Também o papa emérito Bento XVI se referiu ao dilema numa entrevista ao Corriere della Sera: “Creio que será uma viagem muito importante. Coincide com um momento muito difícil, o que torna a viagem perigosa: por razões de segurança e da covid-19. Acompanharei Francisco com as minhas orações.”

Três dias intensos

Francisco chega esta sexta-feira ao aeroporto de Bagdad, seguindo para o palácio presidencial, onde haverá uma cerimónia de boas vindas. Reunir-se-á com o Presidente da República, Bahram Salih, fazendo a seguir um curto discurso dirigido aos políticos iraquianos, à sociedade e ao corpo diplomático. Encontrar-se-á depois com bispos, padres e religiosos na catedral siríaca católica Sayedat al Najat, em Bagdad, onde serão celebrados os “48 mártires” aí mortos num atentado em 2010.

O sábado começa com diplomacia religiosa. O Papa faz uma visita privada ao grande ayatollah Ali Sistani, na cidade santa de Najaf. É a máxima autoridade do xiismo iraquiano. Tal pode indiciar a escolha de um interlocutor no mundo xiita. Sistani sempre rejeitou como herética a doutrina teocrática do iraniano Ruhollah Khomeini. Para o governador de Najaf, Louai al-Yasseri, é “uma visita histórica. O seu encontro com o grande ayatollah terá um enorme impacto.”

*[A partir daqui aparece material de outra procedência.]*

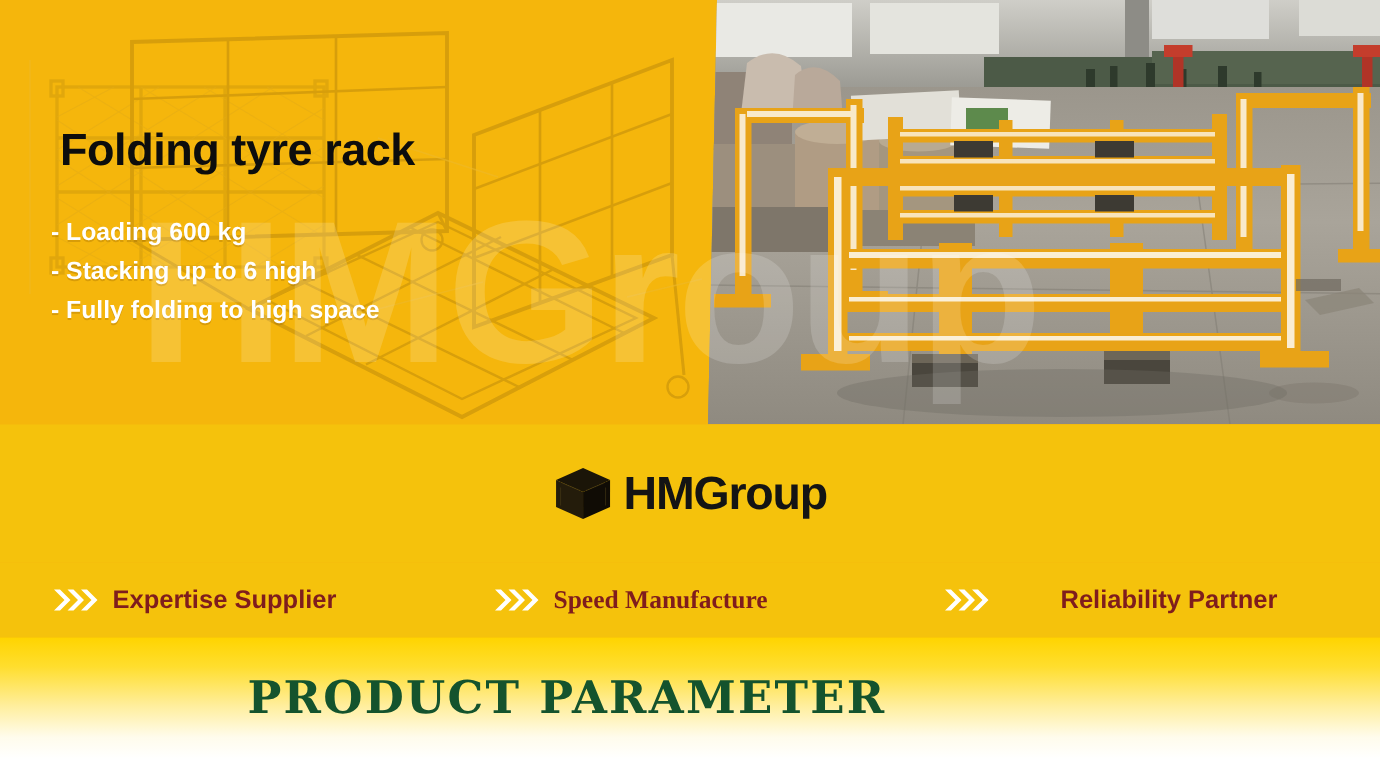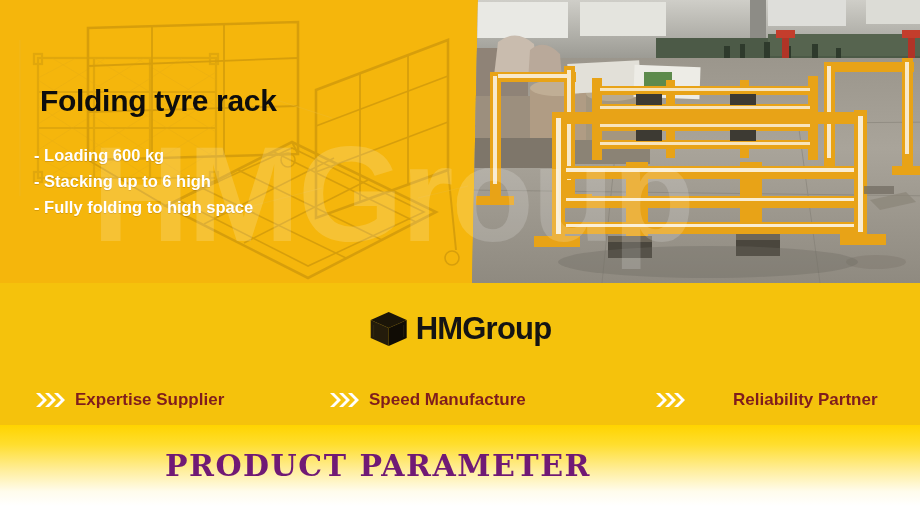--- a/index.html
+++ b/index.html
@@ -93,7 +93,7 @@
     position:absolute;
   }
   .feature.f1{left:36px;}
-  .feature.f2{left:330px;}
+  .feature.f2{left:330px;font-family:Liberation Serif, serif;}
   .feature.f3{left:656px;gap:47px;}
   .chev{display:block;width:30px;height:16px;}
   .feature-label{

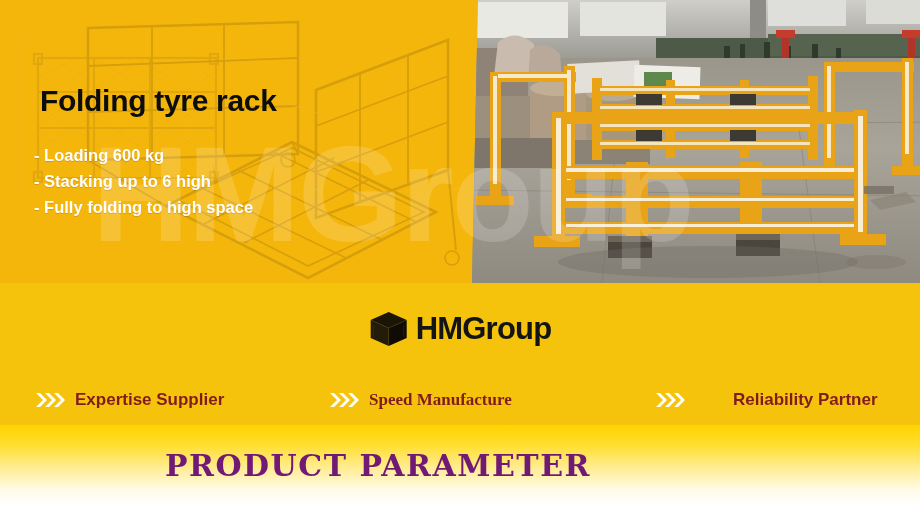--- a/index.html
+++ b/index.html
@@ -94,7 +94,7 @@
   }
   .feature.f1{left:36px;}
   .feature.f2{left:330px;font-family:Liberation Serif, serif;}
-  .feature.f3{left:656px;gap:47px;}
+  .feature.f3{left:630px;gap:47px;}
   .chev{display:block;width:30px;height:16px;}
   .feature-label{
     font-size:17px;font-weight:bold;color:#7f1d1d;

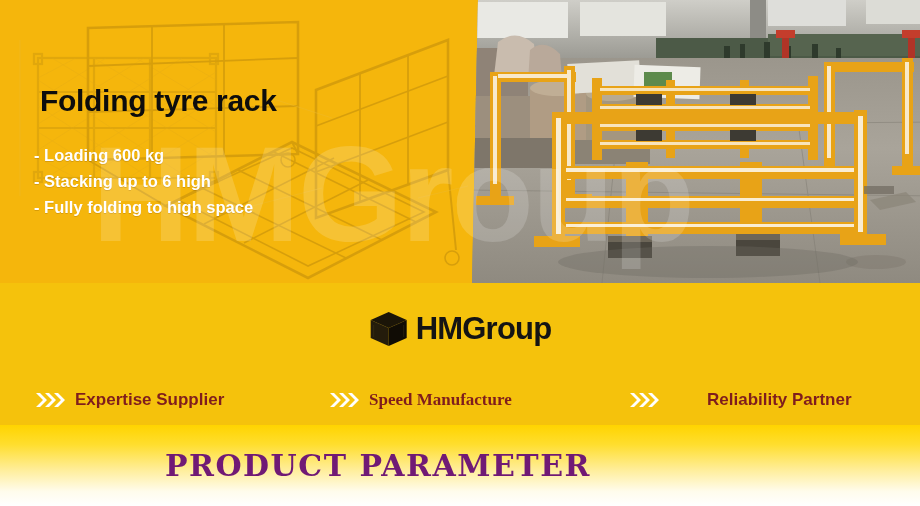--- a/index.html
+++ b/index.html
@@ -111,7 +111,7 @@
     text-align:center;
     font-family:"DejaVu Serif",serif;
     font-size:30px;font-weight:bold;
-    color:#701a75;
+    color:#14532d;
     letter-spacing:1.5px;
     font-variant:small-caps;
     text-transform:uppercase;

O Papa toma depois um avião para Nassiriya, onde se encontrará com representantes das várias comunidades religiosas: cristãos, judeus, muçulmanos, yazidis e outros membros do vasto mosaico religioso iraquiano. Este encontro inter-religioso acontece na região de Ur, a lendária terra natal de Abraão. Segue-se o regresso a Bagdad para uma missa na catedral caldeia de São José, na presença de apenas 400 pessoas. É a primeira vez que um papa celebra uma missa no rito caldeu.

O domingo, dia 7, decorrerá sob o signo do sofrimento dos cristãos. Depois de visitar a cidade curda de Ebril, parte para Mossul, onde rezará pelas vítimas da guerra, na catedral siríaca católica destruída pelo Daesh (Estado Islâmico). Aí deverá condenar os crimes do Daesh, incluindo o genocídio dos yazidis. Ao fim do dia, preside a uma missa num estádio de futebol de Erbil – perante dez mil pessoas, um terço da lotação.

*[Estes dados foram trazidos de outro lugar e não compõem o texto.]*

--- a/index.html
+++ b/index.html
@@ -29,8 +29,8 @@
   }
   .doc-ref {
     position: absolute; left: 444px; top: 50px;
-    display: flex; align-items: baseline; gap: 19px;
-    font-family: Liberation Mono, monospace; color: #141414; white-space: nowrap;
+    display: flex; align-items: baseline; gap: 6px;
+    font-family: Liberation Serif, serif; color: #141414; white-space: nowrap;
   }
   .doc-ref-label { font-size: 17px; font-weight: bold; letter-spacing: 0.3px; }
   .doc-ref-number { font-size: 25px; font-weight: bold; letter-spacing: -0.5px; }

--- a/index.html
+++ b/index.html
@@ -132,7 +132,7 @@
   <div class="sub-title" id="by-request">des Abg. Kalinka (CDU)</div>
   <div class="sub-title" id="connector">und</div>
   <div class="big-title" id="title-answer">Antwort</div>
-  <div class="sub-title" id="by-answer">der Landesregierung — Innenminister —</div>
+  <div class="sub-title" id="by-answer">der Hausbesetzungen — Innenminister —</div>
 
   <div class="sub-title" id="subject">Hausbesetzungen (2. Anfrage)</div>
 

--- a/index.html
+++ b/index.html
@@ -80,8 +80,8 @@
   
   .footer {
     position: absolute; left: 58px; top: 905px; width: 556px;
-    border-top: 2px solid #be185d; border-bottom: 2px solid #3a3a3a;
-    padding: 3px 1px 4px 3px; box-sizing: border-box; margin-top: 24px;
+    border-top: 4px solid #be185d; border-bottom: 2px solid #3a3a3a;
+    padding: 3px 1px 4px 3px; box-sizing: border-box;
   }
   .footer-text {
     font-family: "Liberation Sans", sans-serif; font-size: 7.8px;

Sobre esta peregrinação, diz o muçulmano libanês Mohammad Sammak, secretário-geral do Comité para o Diálogo Cristão-Muçulmano: “Francisco está prestes a chegar e certamente traz uma mensagem de fraternidade para o Iraque, mas não só para o Iraque. A mensagem que lançará em Ur diz respeito a todos e devemos ouvi-la e compreendê-la, das Filipinas a Marrocos.”